Rapid determination of cyclamate in foods by solid-phase extraction and capillary electrophoresis

Abstract

A method for the determination of cyclamate in food was developed using solid-phase extraction (SPE) and capillary electrophoresis (CE) with indirect ultraviolet (UV) detection. A 5–10 g sample in 0.1 mol/L hydrochloric acid was homogenized and made up to a volume of 50 mL with 0.1 mol/L hydrochloric acid. After the sample was centrifuged, 25 mL of supernatant was loaded into an Oasis HLB SPE cartridge. The cartridge was washed with 2 mL of demineralized water followed by 2 mL of 50% aqueous methanol, and cyclamate was eluted with 4.5 mL of 50% aqueous methanol. The eluate was added to a solution of sodium propionate (internal standard) for CE analysis.

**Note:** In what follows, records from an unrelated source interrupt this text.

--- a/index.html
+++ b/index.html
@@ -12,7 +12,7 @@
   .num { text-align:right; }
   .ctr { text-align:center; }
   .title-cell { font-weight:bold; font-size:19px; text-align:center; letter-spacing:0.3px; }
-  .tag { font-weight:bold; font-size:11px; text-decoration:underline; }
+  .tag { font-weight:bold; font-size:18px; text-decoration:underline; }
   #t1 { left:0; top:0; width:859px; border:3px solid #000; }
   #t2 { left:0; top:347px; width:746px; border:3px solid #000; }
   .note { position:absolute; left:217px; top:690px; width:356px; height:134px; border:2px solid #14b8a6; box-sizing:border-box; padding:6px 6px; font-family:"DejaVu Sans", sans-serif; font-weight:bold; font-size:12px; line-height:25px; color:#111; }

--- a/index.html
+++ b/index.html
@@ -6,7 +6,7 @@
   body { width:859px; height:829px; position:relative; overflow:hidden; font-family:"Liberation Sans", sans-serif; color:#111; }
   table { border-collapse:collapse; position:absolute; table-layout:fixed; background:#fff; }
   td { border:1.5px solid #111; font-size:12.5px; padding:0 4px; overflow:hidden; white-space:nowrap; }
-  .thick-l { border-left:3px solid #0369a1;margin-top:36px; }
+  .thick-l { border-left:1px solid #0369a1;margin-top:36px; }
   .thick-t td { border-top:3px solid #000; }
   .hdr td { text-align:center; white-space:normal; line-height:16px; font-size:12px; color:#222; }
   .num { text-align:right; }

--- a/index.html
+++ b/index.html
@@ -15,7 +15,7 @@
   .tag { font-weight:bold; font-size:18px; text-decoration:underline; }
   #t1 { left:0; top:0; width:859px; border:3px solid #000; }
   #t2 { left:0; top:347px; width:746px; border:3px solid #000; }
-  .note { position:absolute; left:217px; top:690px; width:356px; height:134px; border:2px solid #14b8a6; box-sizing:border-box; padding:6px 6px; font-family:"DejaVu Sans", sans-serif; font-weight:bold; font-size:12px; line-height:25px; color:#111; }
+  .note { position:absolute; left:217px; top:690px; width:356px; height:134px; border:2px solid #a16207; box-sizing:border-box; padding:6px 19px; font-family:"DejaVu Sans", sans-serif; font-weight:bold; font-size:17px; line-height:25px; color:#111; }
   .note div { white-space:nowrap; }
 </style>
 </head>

The cyclamate in the eluate was electrophoresed on a fused-silica capillary using 1 mmol/L hexadecyltrimethylammonium bromide and 10 mmol/L potassium sorbate as a running buffer. Detection and reference wavelengths of cyclamate determined with a UV detector were 300 and 254 nm, respectively. The calibration curves for cyclamate showed good linearity in the range of 2–1000 μg/mL and the limits of detection in beverage, fruit in syrup, jam, pickles and confectionary are sample dependent and ranged from 5–10 μg/g. The recovery of cyclamate added at a level of 200 μg/g to various kinds of foods was 93.3–108.3% and the relative standard deviation was less than 4.9% ( n = 3). A number of commercial samples were analyzed using the proposed method. Cyclamate was detected in one waume, two pickles, and two sunflower seeds. The quantitative values determined with CE correlated to those from high-performance liquid chromatography (HPLC) (the detected values of cyclamate in a sunflower seed measured by CE and HPLC were 3.40 g/kg and 3.51 g/kg, respectively). This analytical method for cyclamate using CE is especially suitable for use in the field.